Of course, Whitmer’s office used the coronavirus as an excuse for flying on a private jet as opposed to commercial.
“Due to ongoing security and public health concerns, we made a decision to use a chartered flight for this trip,” Huls wrote in a memo.
“The governor’s flight was not a gift, not paid for at taxpayer expense and was done in compliance with the law.”
Still, nobody from Whitmer’s office was able to explain why the nonprofit was in any way involved with funding the flights.
Whitmer has claimed she performed official duties while in Florida caring for her father, however would not specify exactly what she did.
Under federal tax law, nonprofits are prohibited from a practice called inurement, which involves the use of nonprofit income or assets to benefit an individual who has a close relationship to the tax-exempt organization. That information was provided by the Legal Information Institute at the Cornell Law School.
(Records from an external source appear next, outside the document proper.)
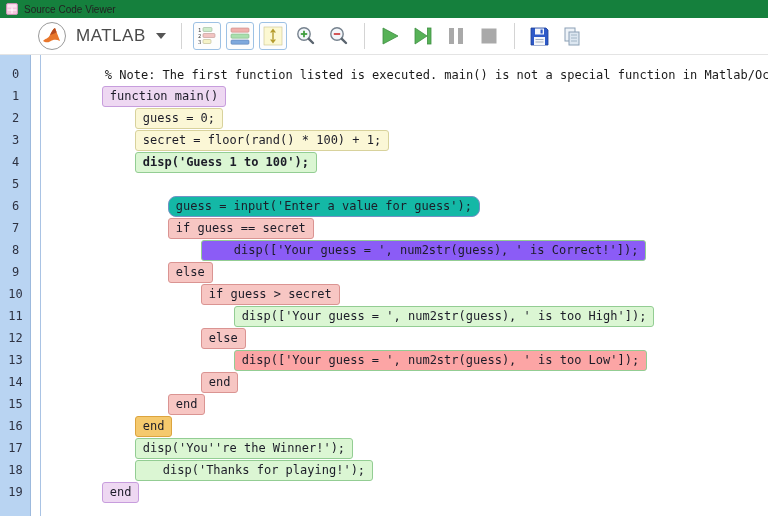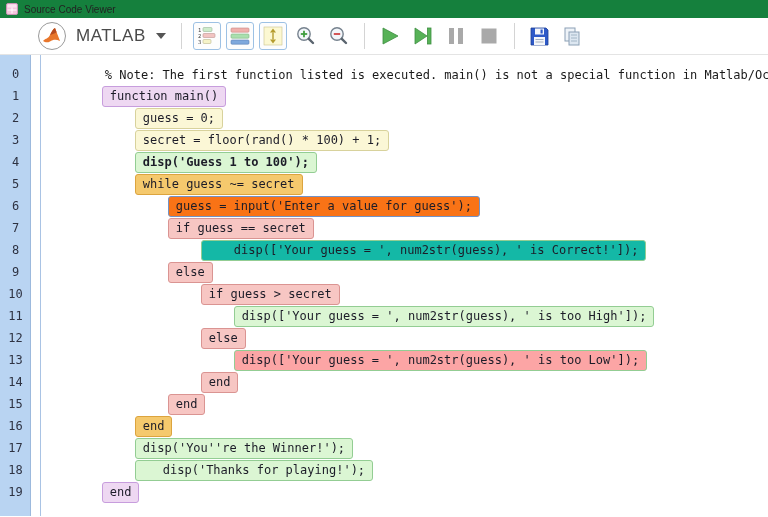--- a/index.html
+++ b/index.html
@@ -228,43 +228,40 @@
 
   <div class="code-row">
     <div class="line-no">4</div>
     <div class="code-cell" style="margin-left: 46px; font-weight: bold;">
       <span class="code-box" style="background: rgb(219, 246, 211); border-color: rgb(147, 205, 147);">disp('Guess 1 to 100');</span>
     </div>
   </div>
 
   <div class="code-row">
     <div class="line-no">5</div>
-    <div class="code-cell" style="margin-left: 46px;">
-      <span class="code-box" style="background: rgb(245, 201, 109); border-color: rgb(220, 164, 62);">while guess ~= secret</span>
-    </div>
   </div>
 
   <div class="code-row">
     <div class="line-no">6</div>
     <div class="code-cell" style="margin-left: 79px;">
-      <span class="code-box" style="background: #f97316; border-color: rgb(115, 146, 198);">guess = input('Enter a value for guess');</span>
+      <span class="code-box" style="background: #14b8a6; border-color: rgb(115, 146, 198); border-radius: 8px;">guess = input('Enter a value for guess');</span>
     </div>
   </div>
 
   <div class="code-row">
     <div class="line-no">7</div>
     <div class="code-cell" style="margin-left: 79px;">
       <span class="code-box" style="background: rgb(247, 198, 195); border-color: rgb(218, 148, 146);">if guess == secret</span>
     </div>
   </div>
 
   <div class="code-row">
     <div class="line-no">8</div>
     <div class="code-cell" style="margin-left: 112px;">
-      <span class="code-box" style="background: #14b8a6; border-color: rgb(147, 205, 147); padding-left: 32px;">disp(['Your guess = ', num2str(guess), ' is Correct!']);</span>
+      <span class="code-box" style="background: #8b5cf6; border-color: rgb(147, 205, 147); padding-left: 32px;">disp(['Your guess = ', num2str(guess), ' is Correct!']);</span>
     </div>
   </div>
 
   <div class="code-row">
     <div class="line-no">9</div>
     <div class="code-cell" style="margin-left: 79px;">
       <span class="code-box" style="background: rgb(247, 198, 195); border-color: rgb(218, 148, 146);">else</span>
     </div>
   </div>
 

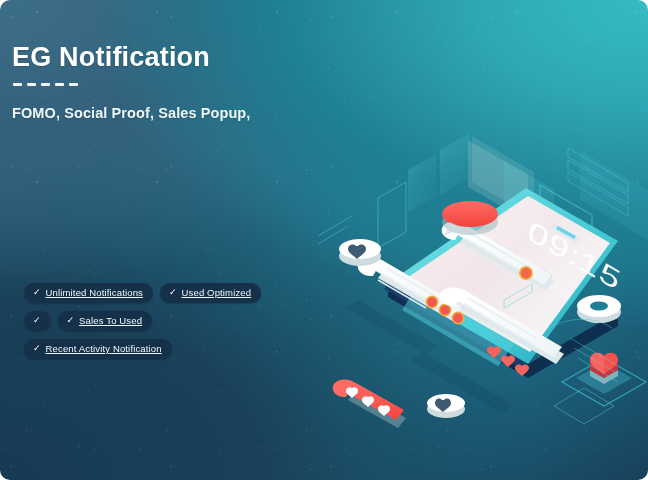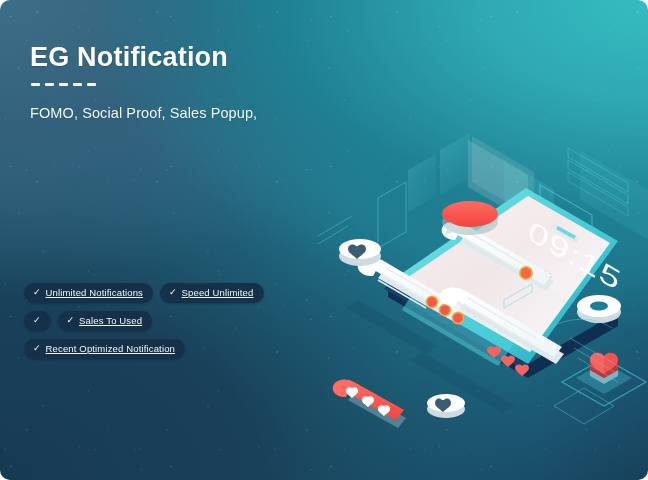--- a/index.html
+++ b/index.html
@@ -34,30 +34,30 @@
       radial-gradient(circle at 76% 57%, rgba(255,255,255,.12) 0 .8px, transparent 1.1px),
       radial-gradient(circle at 88% 70%, rgba(0,0,0,.10)      0 .8px, transparent 1.1px),
       radial-gradient(circle at 36% 88%, rgba(255,255,255,.10) 0 .8px, transparent 1.1px);
     background-size:
       160px 150px,140px 130px,120px 170px,180px 140px,150px 160px,
       130px 120px,170px 150px,145px 135px,155px 145px,165px 155px,
       135px 165px,175px 125px,125px 175px,185px 145px,150px 185px;
   }
 
   
-  #copy{position:absolute;left:30px;top:40px;width:300px;}
+  #copy{position:absolute;left:12px;top:40px;width:300px;}
   #title{
     font-size:27px;font-weight:700;color:#ffffff;letter-spacing:.2px;
     line-height:34px;margin:0;text-shadow:0 1px 2px rgba(0,0,0,.18);
   }
   #divider{display:flex;gap:5px;margin:9px 0 0 1px;}
   #divider i{display:block;width:9px;height:3px;background:#ffffff;border-radius:1px;opacity:.95;}
   #subtitle{
     margin:14px 0 0 0;font-size:14.5px;line-height:27px;color:#eef7fa;
-    font-weight:400;letter-spacing:.1px;text-shadow:0 1px 2px rgba(0,0,0,.15);
+    font-weight:700;letter-spacing:.1px;text-shadow:0 1px 2px rgba(0,0,0,.15);
   }
 
   
   #features{position:absolute;left:24px;top:283px;width:300px;}
   .badge-row{display:flex;gap:7px;margin-bottom:8px;}
   .badge{
     display:inline-flex;align-items:center;gap:5px;
     background:#15314a;border-radius:12px;
     padding:4px 10px 5px 9px;
     font-size:9.5px;color:#f2f7fa;white-space:nowrap;
@@ -274,35 +274,35 @@
 
   <div id="features">
 
     <div class="badge-row">
       <div class="badge">
         <span class="ck">✓</span>
         <span class="lbl">Unlimited Notifications</span>
       </div>
       <div class="badge">
         <span class="ck">✓</span>
-        <span class="lbl">Speed Unlimited</span>
+        <span class="lbl">Used Optimized</span>
       </div>
     </div>
 
     <div class="badge-row">
       <div class="badge">
         <span class="ck">✓</span>
       </div>
       <div class="badge">
         <span class="ck">✓</span>
         <span class="lbl">Sales To Used</span>
       </div>
     </div>
 
     <div class="badge-row">
       <div class="badge">
         <span class="ck">✓</span>
-        <span class="lbl">Recent Optimized Notification</span>
+        <span class="lbl">Recent Activity Notification</span>
       </div>
     </div>
 
   </div>
 </div>
 
 </body></html>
During the same Monday morning press call regarding the flights, Johnson raised the question if there were other people on the plane, and what the purpose was for the nonprofit spending money on travel to Florida.
In a 2019 tax filing, the nonprofit said their mission was “to operate for the promotion of civic action and social welfare by promoting the common good and general welfare of the residents of, and visitors to, the state of Michigan.”
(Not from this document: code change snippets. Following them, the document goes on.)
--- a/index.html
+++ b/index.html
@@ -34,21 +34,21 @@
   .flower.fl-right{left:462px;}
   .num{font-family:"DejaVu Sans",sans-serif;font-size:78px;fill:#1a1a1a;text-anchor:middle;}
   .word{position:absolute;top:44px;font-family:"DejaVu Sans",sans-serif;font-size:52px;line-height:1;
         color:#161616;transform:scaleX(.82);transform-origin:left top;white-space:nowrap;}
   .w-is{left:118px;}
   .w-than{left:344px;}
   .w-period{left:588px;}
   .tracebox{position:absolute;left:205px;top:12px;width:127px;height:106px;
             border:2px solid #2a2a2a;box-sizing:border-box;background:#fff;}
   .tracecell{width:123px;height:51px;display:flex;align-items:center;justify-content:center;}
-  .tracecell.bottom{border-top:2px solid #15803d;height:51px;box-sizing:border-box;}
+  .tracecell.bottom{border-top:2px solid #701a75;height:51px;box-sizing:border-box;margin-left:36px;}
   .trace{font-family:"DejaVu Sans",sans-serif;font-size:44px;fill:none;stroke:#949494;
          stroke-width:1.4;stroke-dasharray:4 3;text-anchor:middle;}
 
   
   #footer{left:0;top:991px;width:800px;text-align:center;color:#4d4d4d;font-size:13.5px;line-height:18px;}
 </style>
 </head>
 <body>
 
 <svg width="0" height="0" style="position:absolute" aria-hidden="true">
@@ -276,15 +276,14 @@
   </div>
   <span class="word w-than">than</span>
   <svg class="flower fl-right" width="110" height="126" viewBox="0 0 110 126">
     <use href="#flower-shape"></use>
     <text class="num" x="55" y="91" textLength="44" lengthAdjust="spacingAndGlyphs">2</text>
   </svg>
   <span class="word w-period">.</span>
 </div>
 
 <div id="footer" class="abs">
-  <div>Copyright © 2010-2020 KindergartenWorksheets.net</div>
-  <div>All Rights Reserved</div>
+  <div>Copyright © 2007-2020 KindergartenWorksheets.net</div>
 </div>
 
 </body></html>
“If truly, indeed, the whole purpose of that flight was to transport the governor, then we have legal issues in play here.”
The same jet Whitmer used is also typically shared by what the News called “three of Michigan’s most prominent political donors.”
Those donors include the Nicholson family of PVS Chemicals, the Moroun Family of the trucking company Central Transport, as well as the Cotton family, which used to run Meridian Health, The Detroit News wrote.